A successful re-powering exercise was carried out by Gamesa wind turbine manufacturing company in Coimbatore, Tamil Nadu where 350 kW and 500 kW turbines were replaced with 850 kW turbines, which is expected to increase capacity utilisation to 25 per cent from the current 13-17 per cent. Another study by WISE in July 2010 notes that if wind turbines installed before 2002 are replaced with new ones, Tamil Nadu’s wind energy generation would jump 50 per cent over the 4,890 MW output last year.

How tax sop works
  If company A makes a profit of Rs 20 crore, it would have to pay a corporate tax of Rs 6.7 crores (33 per cent). But if the company invests Rs 5 crore from its profit in installing a 1 MW wind power plant, Rs 4 crore would be treated as expense under 80 percent accelerated depreciation scheme. The corporate tax on the remaining profit of Rs 16 crore would be Rs 5.3 crore. Investment in wind energy would save A Rs 1.4 crore.  
The study notes lack of economic incentives as the primary barrier to re-powering. “End of AD will lead to not just better generation, but bring in new technology and better forecasting skills,” says Rakesh Shah of CERC.
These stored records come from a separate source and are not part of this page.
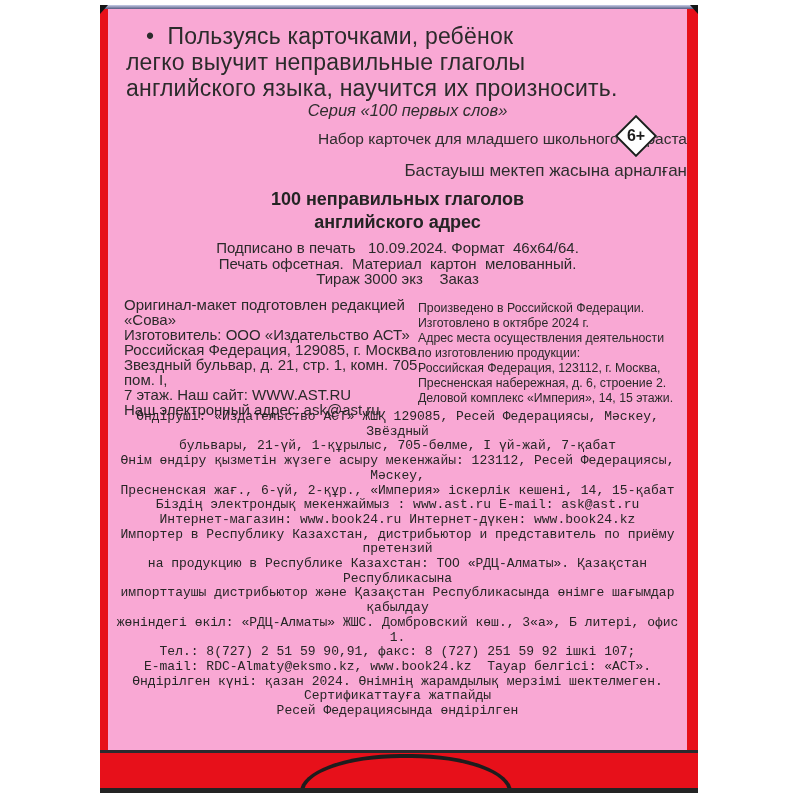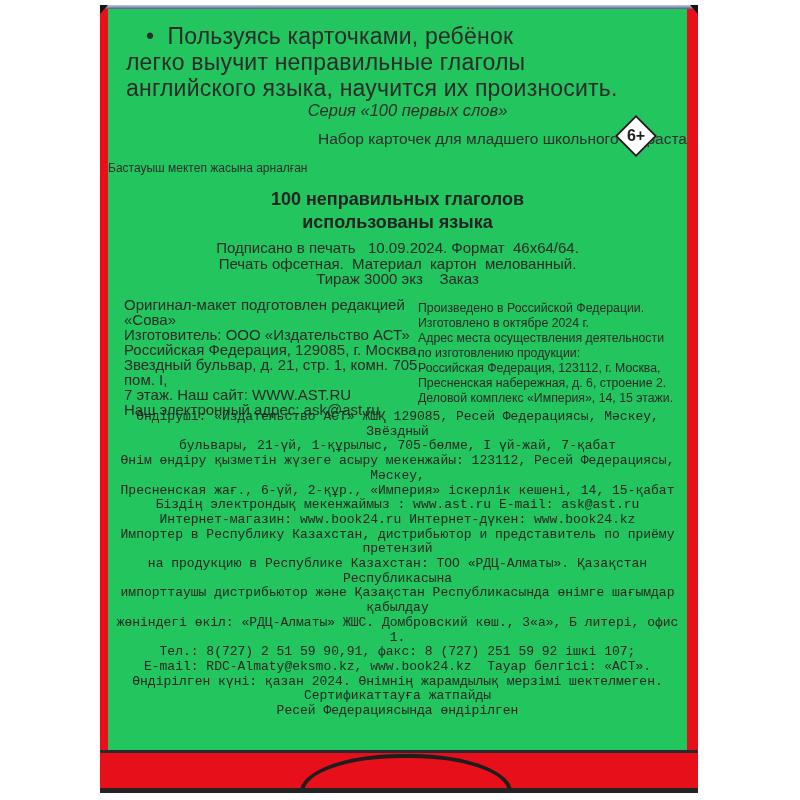"• Пользуясь карточками, ребёнок" .page { background: #22c55e -> #f9a8d4 }
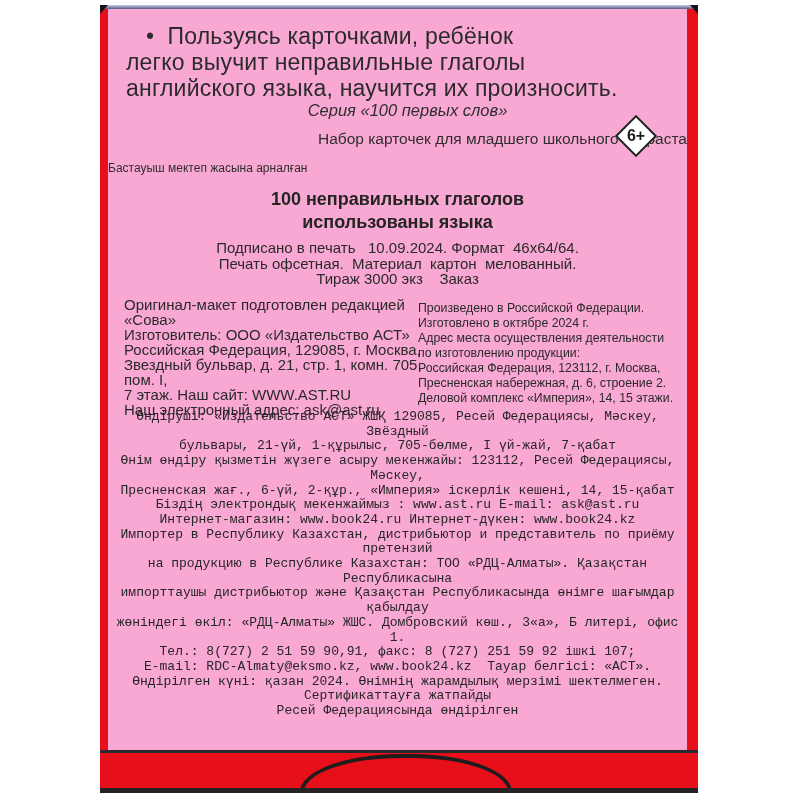"Бастауыш мектеп жасына арналған" .audience-kk { font-size: 12px -> 17px; text-align: left -> right }
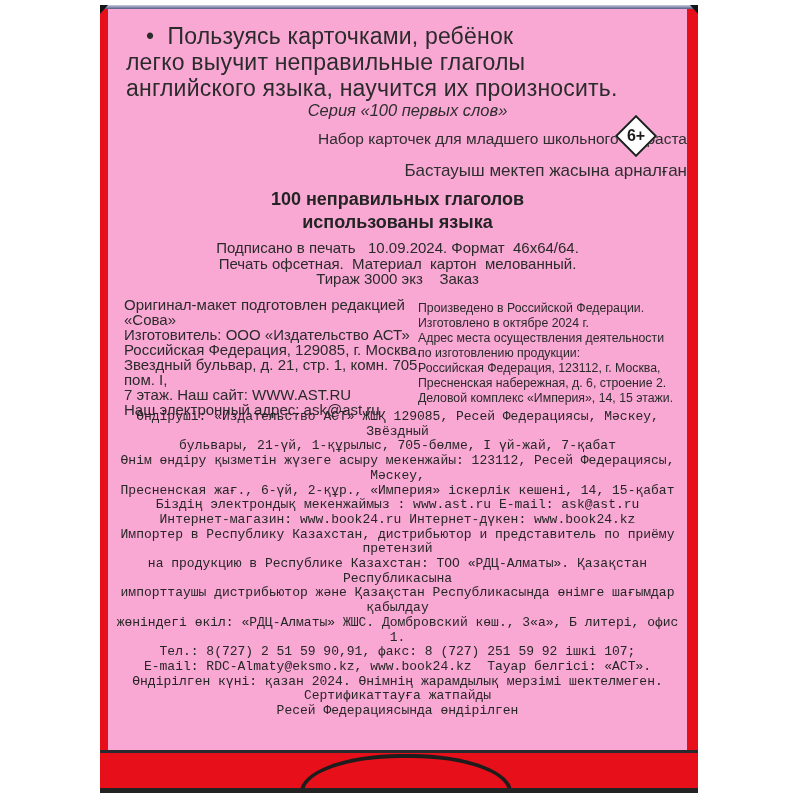"100 неправильных глаголов" div.tb { text: использованы языка -> английского адрес }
Wind forecasting is another aspect energy producers rarely heed because they were never penalised for supplying erratic power. The technology ensures beforehand knowledge of the amount of energy a power plant will produce. CERC’s amended India Electricity Grid Code, wherein wind producers had to forecast with 70 per cent accuracy the energy they will feed into the grid, was to be implemented from January 2011 but had to be postponed by a year because of the industry’s opposition. Absence of forecasting technology leads to grid instability and shut-down. In India, power producers pay an Unscheduled Interchange charge if the generation promised to the grid is different from actual generation; renewable energy producers pay no penalty.

Direct tax code

The government’s recognition of the impending problem has come in the form of direct tax code (DTC) that suggests withdrawal of sector-wise sops, and will be enforced from April 2012. The plan is to enforce DTC, which would mean withdrawing AD scheme, by the end of the 11th Five-Year Plan. But the proposal can become a reality only if industry endorses it.

“ DTC’s implementation has already been postponed from April 2011 to April 2012 and the tax holiday for the special economic zones (SEZs) will continue till April 2014 because of pressure by developers and units in SEZs. DTC is likely to be opposed by various interest groups, including those in wind energy,” says an MNRE official. Even MNRE’s suggestion to withdraw the AD scheme in April 2012 may not materialise. “There is opposition to end this route. But it can hamper capacity building in the wind sector,” the official adds.